━━━━━ DATASET RECORDS ━━━━━

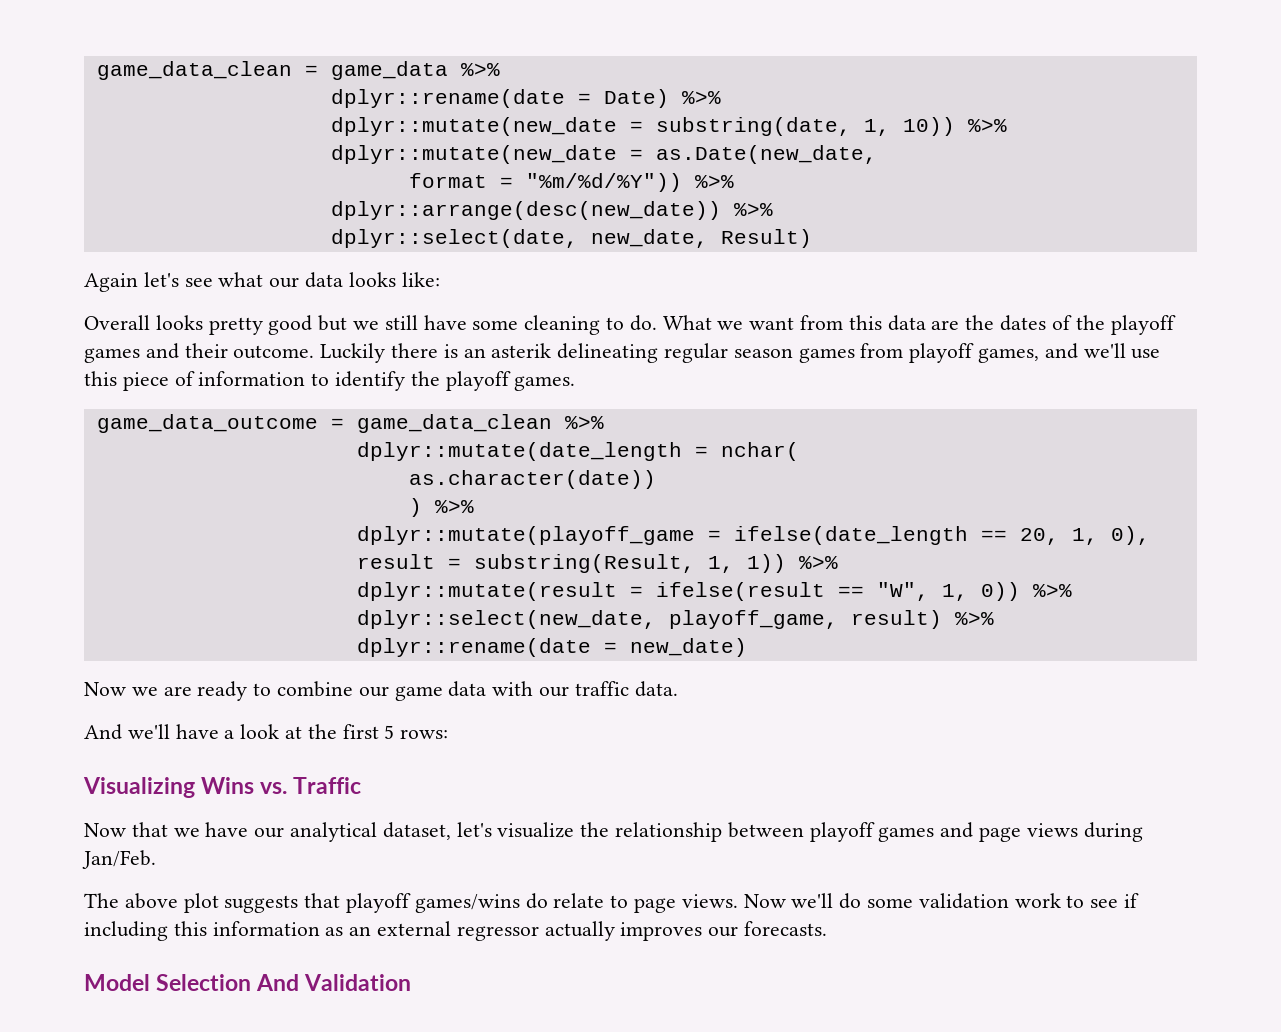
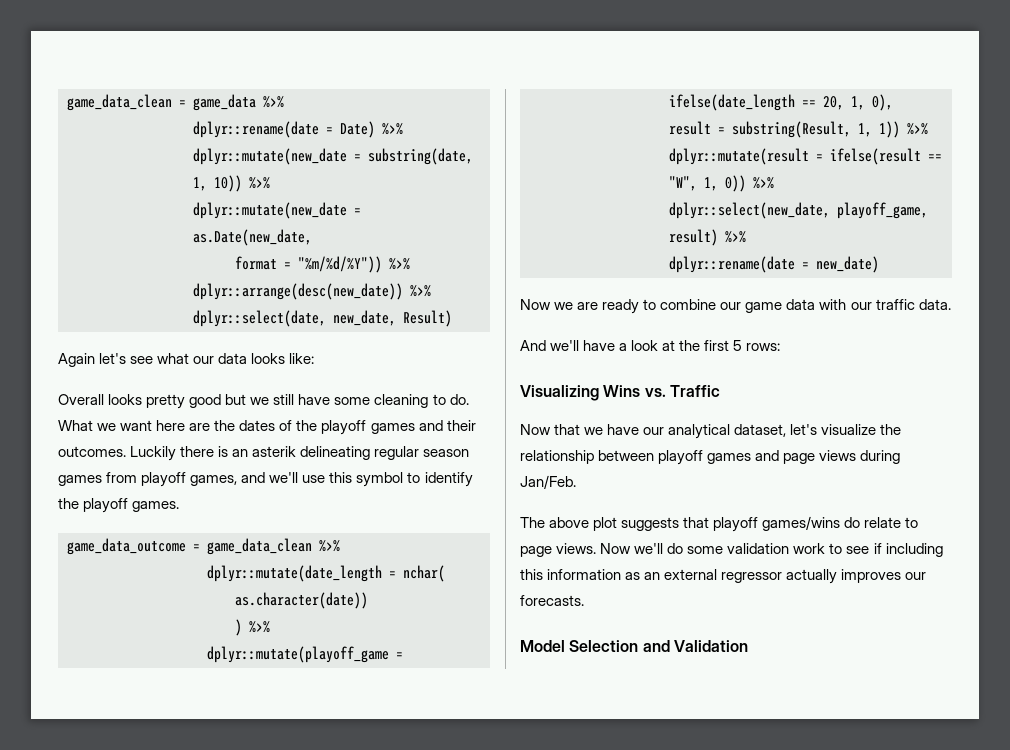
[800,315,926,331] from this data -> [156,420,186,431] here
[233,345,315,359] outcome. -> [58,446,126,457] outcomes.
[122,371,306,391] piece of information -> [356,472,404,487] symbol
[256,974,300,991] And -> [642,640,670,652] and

━━━━━
━━━━━ DATASET RECORDS ━━━━━

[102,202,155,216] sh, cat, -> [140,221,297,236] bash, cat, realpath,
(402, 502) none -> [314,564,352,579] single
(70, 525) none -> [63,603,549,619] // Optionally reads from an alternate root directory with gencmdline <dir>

━━━━━
━━━━━ DATASET RECORDS ━━━━━

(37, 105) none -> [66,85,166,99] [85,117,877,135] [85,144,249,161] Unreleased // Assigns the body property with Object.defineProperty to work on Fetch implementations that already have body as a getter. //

━━━━━

• **TASK STATEMENT**
Once you find the line with "[800,315,926,331] from this" in the entries above, output it and each line after it up to and including the line with "[256,974,300,991] And ->", and nothing else.

• **RESPONSE**
[800,315,926,331] from this data -> [156,420,186,431] here
[233,345,315,359] outcome. -> [58,446,126,457] outcomes.
[122,371,306,391] piece of information -> [356,472,404,487] symbol
[256,974,300,991] And -> [642,640,670,652] and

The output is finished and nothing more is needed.